I've found when you get old you must return to certain things in the beginning, or things you have a sentiment for or something. Because your life closes up in so many ways or doesn't become as flexible or exciting or whatever you want to call it. You tend to be nostalgic. And I think about my boats. It's more complicated than that, but also it's going out and also there's a lot of references to crossing over. But the thing of the Nile boat in Winter's Passage: Luxor was about the wonderful thing, the lazy thing, of being two or three months in Luxor by the river. It was just that, it explains a winter passage. From a certain point to the other side: it's like the Greek boat that ferries you over to the other world. That sculpture didn't have it. But sometimes the large painting in Houston does have it. It's a passage through everything.

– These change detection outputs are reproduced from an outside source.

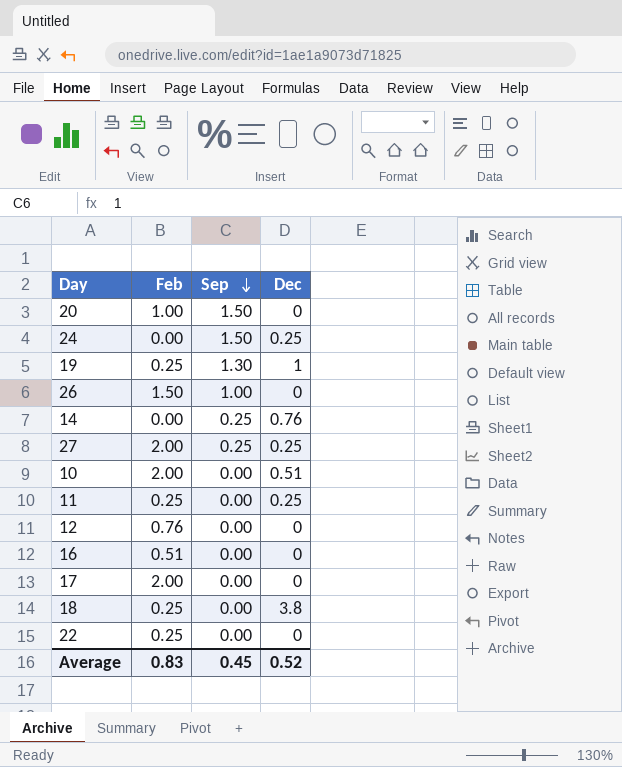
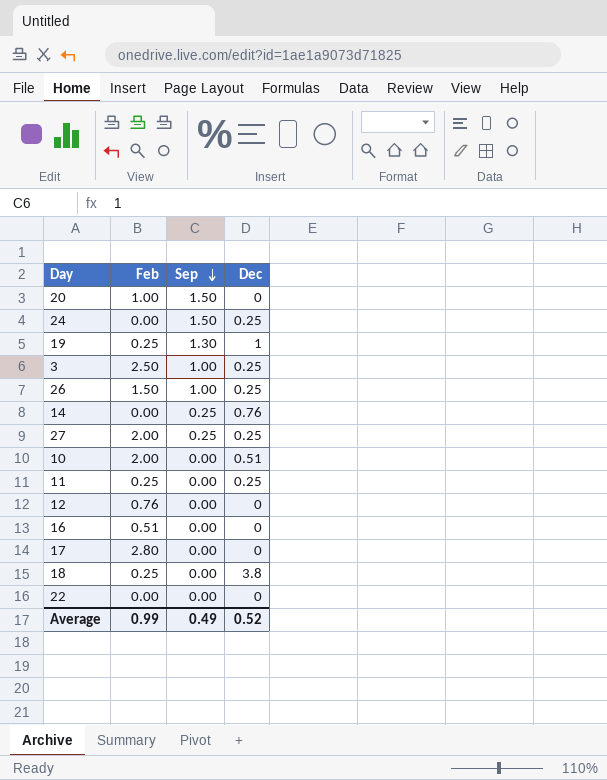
row 3: none -> 2.50 | 1.00 | 0.25
26 | Dec: 0 -> 0.25
17 | Feb: 2.00 -> 2.80
22 | Feb: 0.25 -> 0.00
Average | Feb: 0.83 -> 0.99
Average | Sep: 0.45 -> 0.49

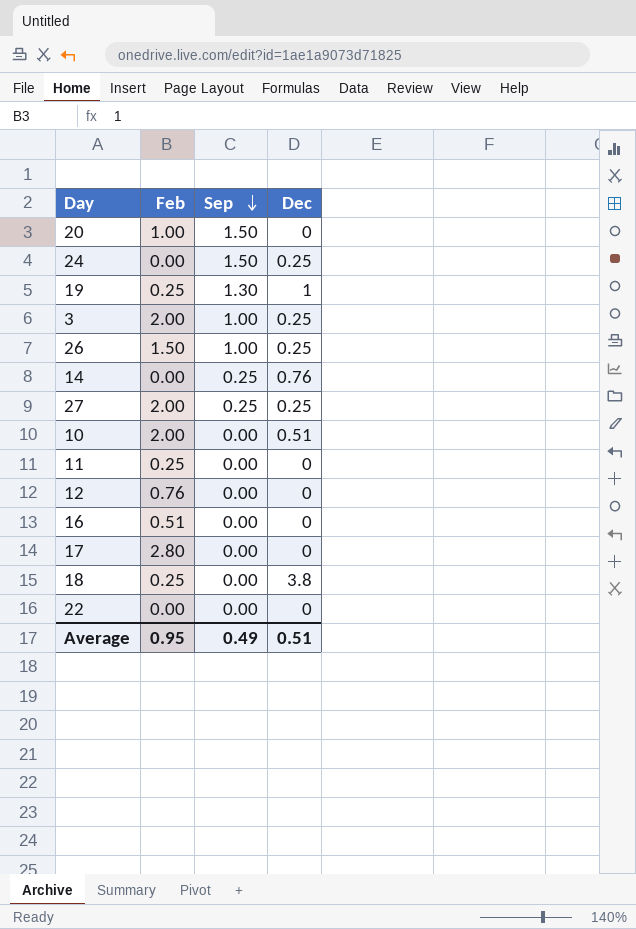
3 | Feb: 2.50 -> 2.00
11 | Dec: 0.25 -> 0
Average | Feb: 0.99 -> 0.95
Average | Dec: 0.52 -> 0.51

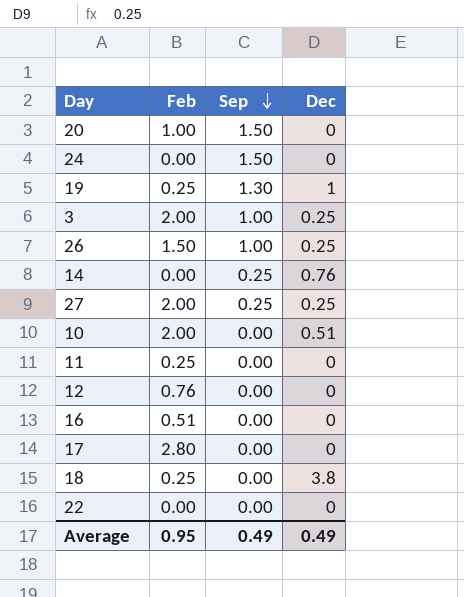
24 | Dec: 0.25 -> 0
Average | Dec: 0.51 -> 0.49

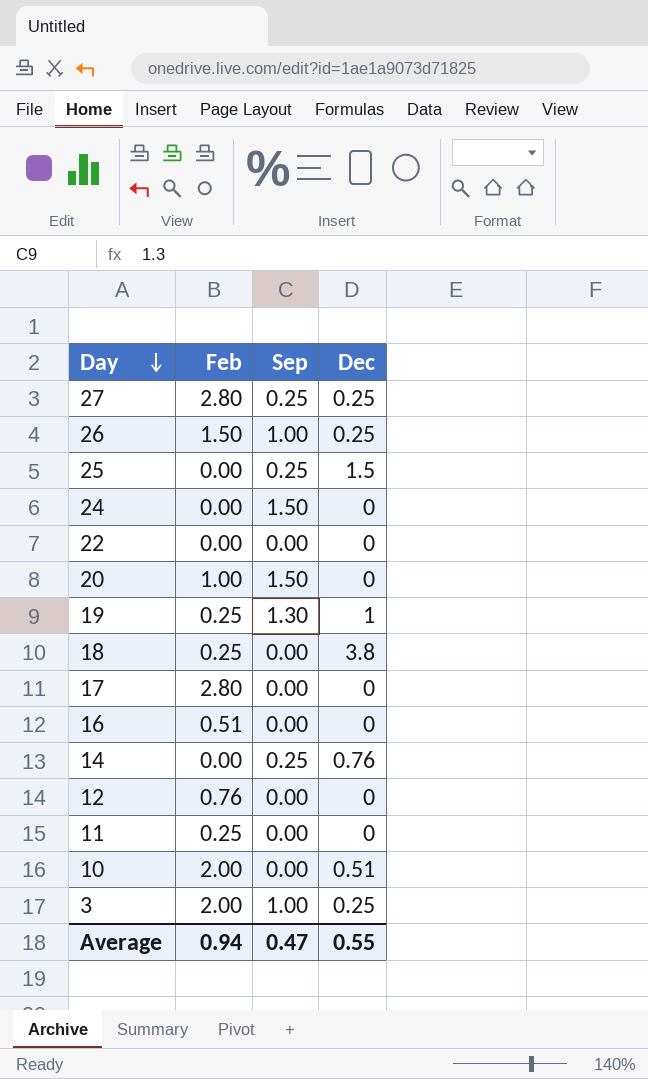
row order: Sep descending -> Day descending
27 | Feb: 2.00 -> 2.80
row 25: none -> 0.00 | 0.25 | 1.5
Average | Feb: 0.95 -> 0.94
Average | Sep: 0.49 -> 0.47
Average | Dec: 0.49 -> 0.55

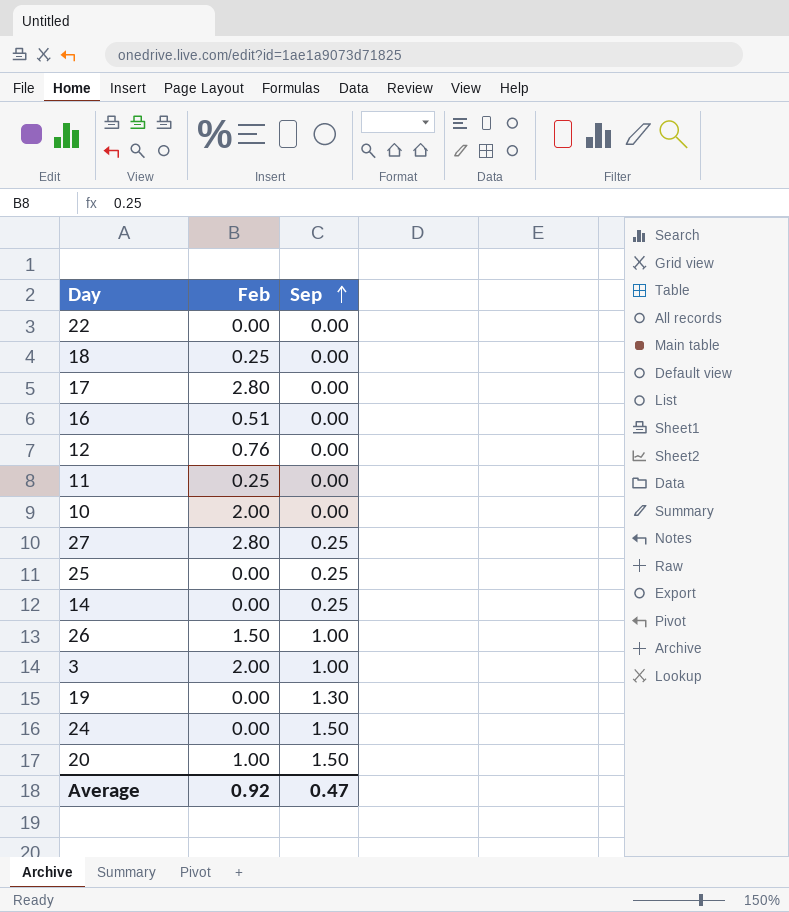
row order: Day descending -> Sep ascending
column Dec | position: 4 -> none
19 | Feb: 0.25 -> 0.00
Average | Feb: 0.94 -> 0.92

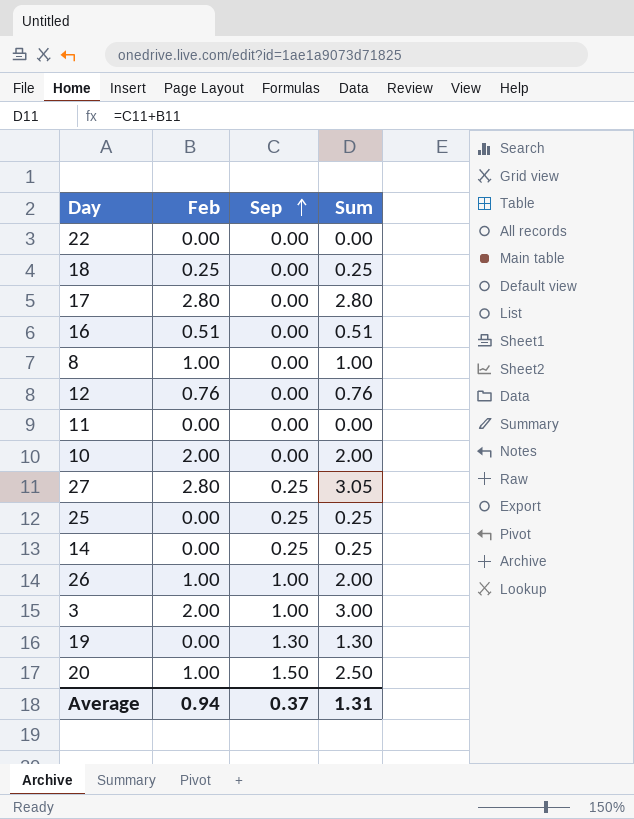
column Sum | formula: none -> [Feb] + [Sep]
row 24: 0.00 | 1.50 -> none
row 8: none -> 1.00 | 0.00 | 1.00
11 | Feb: 0.25 -> 0.00
26 | Feb: 1.50 -> 1.00
Average | Feb: 0.92 -> 0.94
Average | Sep: 0.47 -> 0.37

It's a sort of infantile thing, painting. Paint in a sense is a certain infantile thing. I mean in the handling. I start out using a brush but then I can't take the time because the idea doesn't correspond, it gets stuck when the brush goes out of paint in a certain length of time. So I have to go back and by then I might have lost the rest of it. So I take my hand and I do it. Or I have those wonderful things that came in later: paint sticks.. .So I had to find things that I could use, like my hands or the paint sticks.. .And I did those charts, big palettes.. .two or three paintings with palettes and all of the colours – pink, flesh, brown, red for blood. And I think with most painters you can think and it can change very fast, the impetus of what something is. It's instinctive in a certain kind of painting, not as if you were painting an object or special things, but it's like coming through the nervous system. It's like a nervous system. It's not described, it's happening. The feeling is going on with the task.